(TRY IT) Counting from the line that holds "Hubertus coat in", return each line exactly, through and including the last line of the entries.

(MATERIAL PROVIDED)
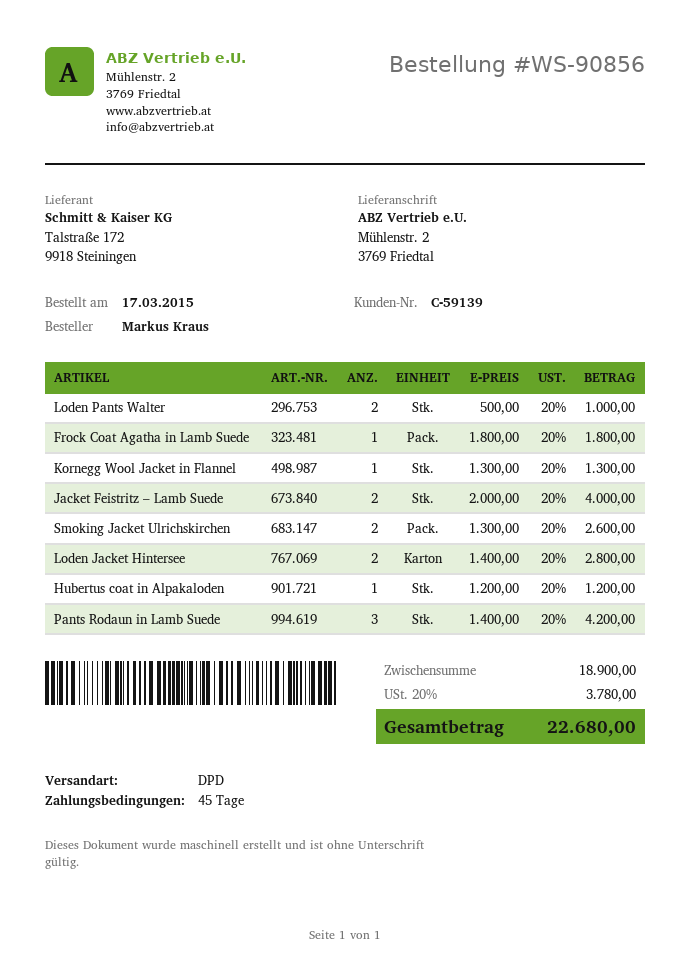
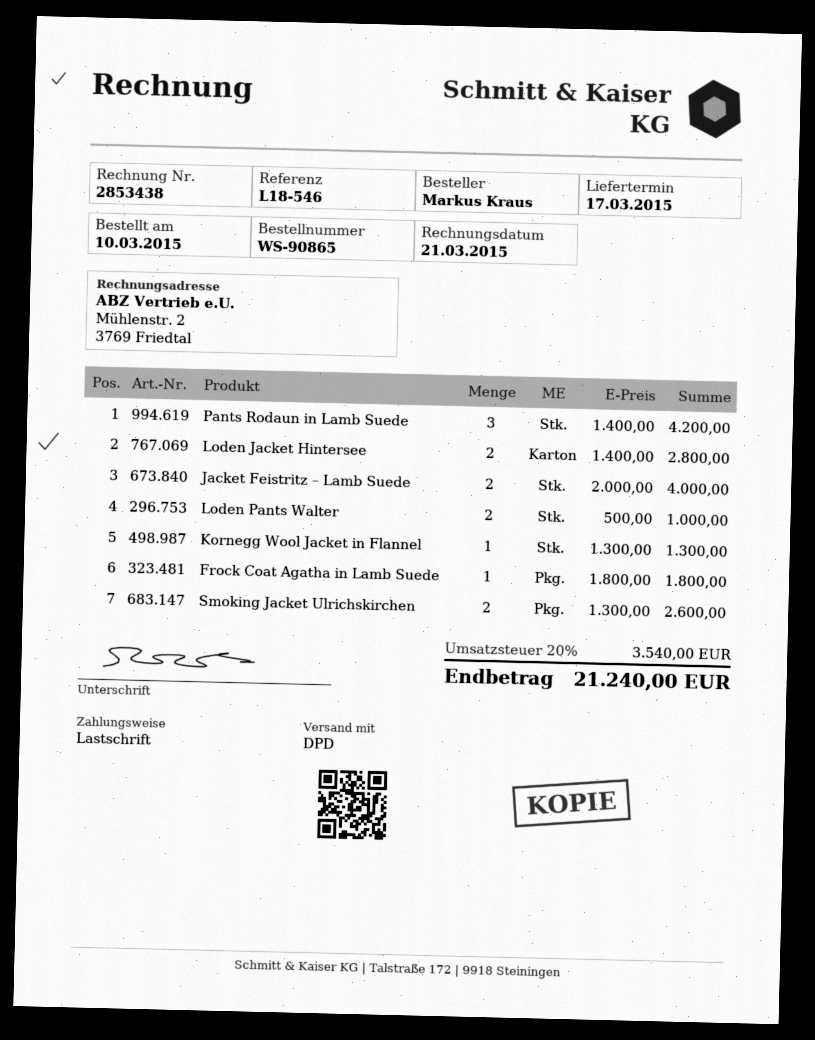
order number: WS-90856 -> WS-90865
order date: 2015-03-17 -> 2015-03-10
Hubertus coat in Alpakaloden: 1 x 1200.00 = 1200.00 -> none
tax: 20% = 3780.00 -> 20% = 3540.00
total: 22680.00 -> 21240.00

(REPLY TO THE EXERCISE)
Hubertus coat in Alpakaloden: 1 x 1200.00 = 1200.00 -> none
tax: 20% = 3780.00 -> 20% = 3540.00
total: 22680.00 -> 21240.00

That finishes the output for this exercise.